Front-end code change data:

************

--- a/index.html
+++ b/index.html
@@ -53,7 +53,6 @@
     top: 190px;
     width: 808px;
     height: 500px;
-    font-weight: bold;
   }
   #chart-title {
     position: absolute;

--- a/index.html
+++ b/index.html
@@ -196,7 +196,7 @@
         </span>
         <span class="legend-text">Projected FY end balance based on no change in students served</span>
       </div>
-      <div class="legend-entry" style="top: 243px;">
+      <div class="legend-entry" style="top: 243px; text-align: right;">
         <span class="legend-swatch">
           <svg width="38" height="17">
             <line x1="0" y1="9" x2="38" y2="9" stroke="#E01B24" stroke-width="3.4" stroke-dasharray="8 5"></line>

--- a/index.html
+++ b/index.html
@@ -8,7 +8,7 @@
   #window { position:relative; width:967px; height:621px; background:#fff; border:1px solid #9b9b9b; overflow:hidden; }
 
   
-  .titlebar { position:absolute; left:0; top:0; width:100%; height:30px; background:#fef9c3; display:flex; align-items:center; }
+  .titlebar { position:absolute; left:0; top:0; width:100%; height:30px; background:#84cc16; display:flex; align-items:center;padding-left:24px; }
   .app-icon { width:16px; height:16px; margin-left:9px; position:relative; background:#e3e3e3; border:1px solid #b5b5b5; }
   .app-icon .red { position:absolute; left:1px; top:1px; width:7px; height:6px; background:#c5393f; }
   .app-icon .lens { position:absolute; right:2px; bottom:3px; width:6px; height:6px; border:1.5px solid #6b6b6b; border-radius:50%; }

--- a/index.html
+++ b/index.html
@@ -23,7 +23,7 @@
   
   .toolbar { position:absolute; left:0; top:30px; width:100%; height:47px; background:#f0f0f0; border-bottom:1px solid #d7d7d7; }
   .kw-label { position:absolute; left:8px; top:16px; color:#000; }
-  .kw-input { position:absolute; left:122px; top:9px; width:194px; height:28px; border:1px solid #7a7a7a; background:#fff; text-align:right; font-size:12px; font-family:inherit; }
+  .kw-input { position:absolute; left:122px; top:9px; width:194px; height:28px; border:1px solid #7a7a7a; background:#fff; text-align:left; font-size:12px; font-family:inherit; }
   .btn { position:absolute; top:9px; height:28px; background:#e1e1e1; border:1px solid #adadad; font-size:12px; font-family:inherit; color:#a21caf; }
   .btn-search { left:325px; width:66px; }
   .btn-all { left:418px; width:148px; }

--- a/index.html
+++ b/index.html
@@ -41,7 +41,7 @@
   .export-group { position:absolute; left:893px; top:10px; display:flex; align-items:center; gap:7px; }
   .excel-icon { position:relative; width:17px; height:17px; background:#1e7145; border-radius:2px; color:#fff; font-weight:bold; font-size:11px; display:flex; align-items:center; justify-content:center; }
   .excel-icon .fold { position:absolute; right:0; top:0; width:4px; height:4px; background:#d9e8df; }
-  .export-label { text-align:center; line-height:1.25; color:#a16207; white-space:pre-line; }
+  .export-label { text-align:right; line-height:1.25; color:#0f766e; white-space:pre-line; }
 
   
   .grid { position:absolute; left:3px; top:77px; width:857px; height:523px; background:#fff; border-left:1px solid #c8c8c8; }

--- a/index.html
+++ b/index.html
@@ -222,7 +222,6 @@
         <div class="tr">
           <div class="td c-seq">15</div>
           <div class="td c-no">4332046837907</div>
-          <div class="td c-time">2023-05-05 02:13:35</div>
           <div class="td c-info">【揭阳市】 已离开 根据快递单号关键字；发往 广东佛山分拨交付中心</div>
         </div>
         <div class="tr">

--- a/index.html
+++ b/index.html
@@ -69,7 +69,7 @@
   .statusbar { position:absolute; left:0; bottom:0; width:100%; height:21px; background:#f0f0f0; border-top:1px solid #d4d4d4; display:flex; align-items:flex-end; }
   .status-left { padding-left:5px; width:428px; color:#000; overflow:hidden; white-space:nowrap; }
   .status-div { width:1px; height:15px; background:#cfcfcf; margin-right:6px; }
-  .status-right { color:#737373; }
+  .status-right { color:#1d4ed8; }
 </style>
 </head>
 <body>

************

**HOW TO COMPLETE THIS TASK**
Your answer should be the lines above, from the line containing "text-align:center; line-height:1.25; color:#a16207;" up to and including the line containing "-222,7 +222,6 @@", reproduced exactly and with nothing else.

**EXERCISE RESPONSE**
-  .export-label { text-align:center; line-height:1.25; color:#a16207; white-space:pre-line; }
+  .export-label { text-align:right; line-height:1.25; color:#0f766e; white-space:pre-line; }
 
   
   .grid { position:absolute; left:3px; top:77px; width:857px; height:523px; background:#fff; border-left:1px solid #c8c8c8; }

--- a/index.html
+++ b/index.html
@@ -222,7 +222,6 @@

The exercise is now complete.